Husum am Binnenhafen
Ich bin hier nicht aufgewachsen. Es ist nicht mein Hafen. Keines der Schiffe, Kutter oder Boote gehören mir. Das Meer ist nur geliehen. Es kommt und geht. Ist nur zu Besuch.
Ich liebe den Hafen. Die Bucht. Das Meer.
Jetzt ist das Wasser fort. Ebbe. Ich stehe hier allein. Kein anderer Mensch da. Obwohl es Hochsaison ist. Die Mittagssonne verleiht dem Schlick ein goldenes Glänzen. Die Schiffe liegen hilflos im Matsch. Bewegungsunfähig.
Selbst die Möwen ruhen auf den Pollern.
Die Touristen sitzen in Cafés, Restaurants, sind auf Sightseeing oder Wandern. Doch zum Hafen kommen sie erst mit der Flut.
Der Schlick stinkt nach totem Fisch. Sagen sie. Der Hafen wirke öd, ohne Wasser. Manche der Einheimischen, die ich kenne, meinen das auch.
Das Meer muss man mit Vielen teilen. Der Hafen gehört den Schiffern.

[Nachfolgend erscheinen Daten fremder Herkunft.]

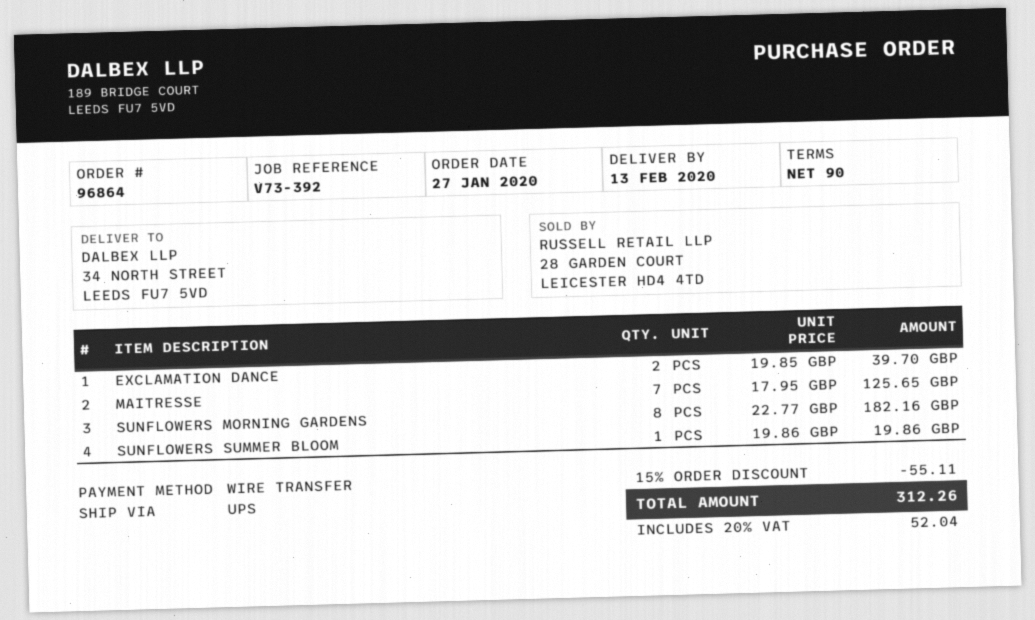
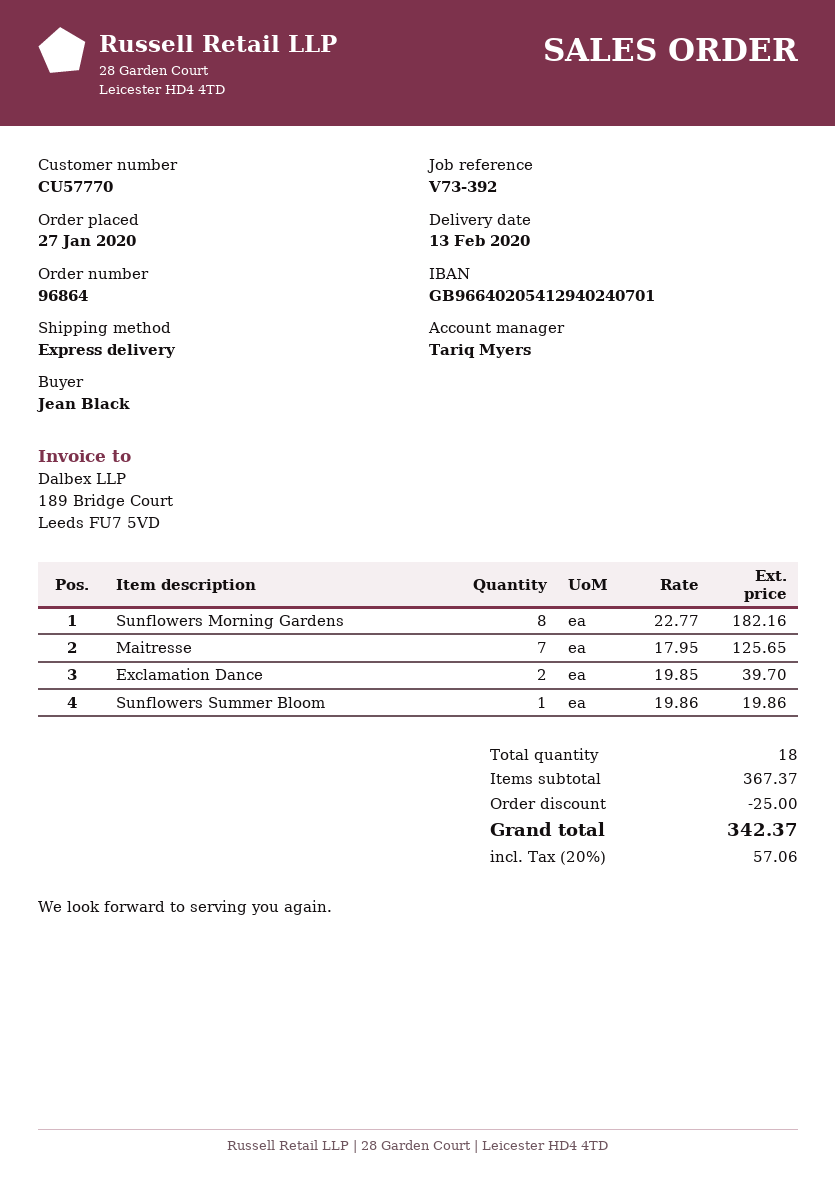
shipping method: UPS -> express
discount: 55.11 -> 25.00
tax: 20% = 52.04 -> 20% = 57.06
total: 312.26 -> 342.37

Aber den Matsch hier im Hafen? Er, gehört mir allein. Es ist meine Zeit. Die Gezeiten haben ihren eigenen Geruch. Der Schlick ist nicht öde. Er riecht nach Leben. Glitzert und glänzt. Duftschwaden nach salziger Sehnsucht, steigen mir in meine Nase. Der Schlick liegt da und wartet. Es ist meine Zeit und ich teile sie, mit dem Schlick im Hafen. Mit den gestrandeten Booten, mit den Seeleuten, die mit der nächsten Flut in die unendliche Weite des Meeres aufbrechen. Ich warte mit den Möwen. Sie warten auf den nächsten Schwall an Touristen, die mit der Flut hier her strömen und sie füttern.
Es ist so friedlich. Das Warten. Ruhig. Geduldiges Sehnen, mit dem Wissen auf Erfüllung.
Der Schlick wird feuchter. Er glänzt immer mehr.
Nach und nach bilden sich kleine Pfützen. Der Duft nach dem Matsch wird schwächer. Die salzige Erinnerung an das Meer kehrt zurück.
Erst eine Ahnung. Aber, es kommt. Unaufhaltsam. Mit all seinen Tücken.
Freund, zugleich Feind.
So manch Einer wurde von der Flut überrascht. Nicht hier im Hafen. Der ist sicher. Aber draußen im Watt.
Die letzten Augenblicke meiner Zeit werden überspült.
Noch liegen die Boote brach. Noch lässt sich der Schlick erahnen.
Doch noch bevor, das erste zu dümpeln beginnen kann, dringen Stimmen durch die Luft. Wie zuvor das Wasser durch den Schlick. Erst in kleinen Pfützen.
Ich bin nicht mehr allein. Die Möwen kreischen und fliegen in einem heillosen gierigen durcheinander. Sie streiten sich um die zugeworfenen Leckerbissen, wie die Touristenautos, um die Parkplätze, direkt an der Hafenmauer.
Lärm umspült mich von allen Seiten. Kein entrinnen. Kreischen, Stimmen, quietschende Bremsen.
Die Zeit der Ruhe, vorbei. Sonnenstrahlen tanzen auf dem Wasser. Der Schlick, die Ebbe, meine Zeit verschwunden. Sehnsüchtiger letzter Blick zurück.
Dann verschwinde ich in der Menge und keiner sieht mich.
Ich bin hier nicht aufgewachsen. Es ist nicht mein Hafen. Doch mein zu Hause. Mit der nächsten Ebbe kehre ich zurück.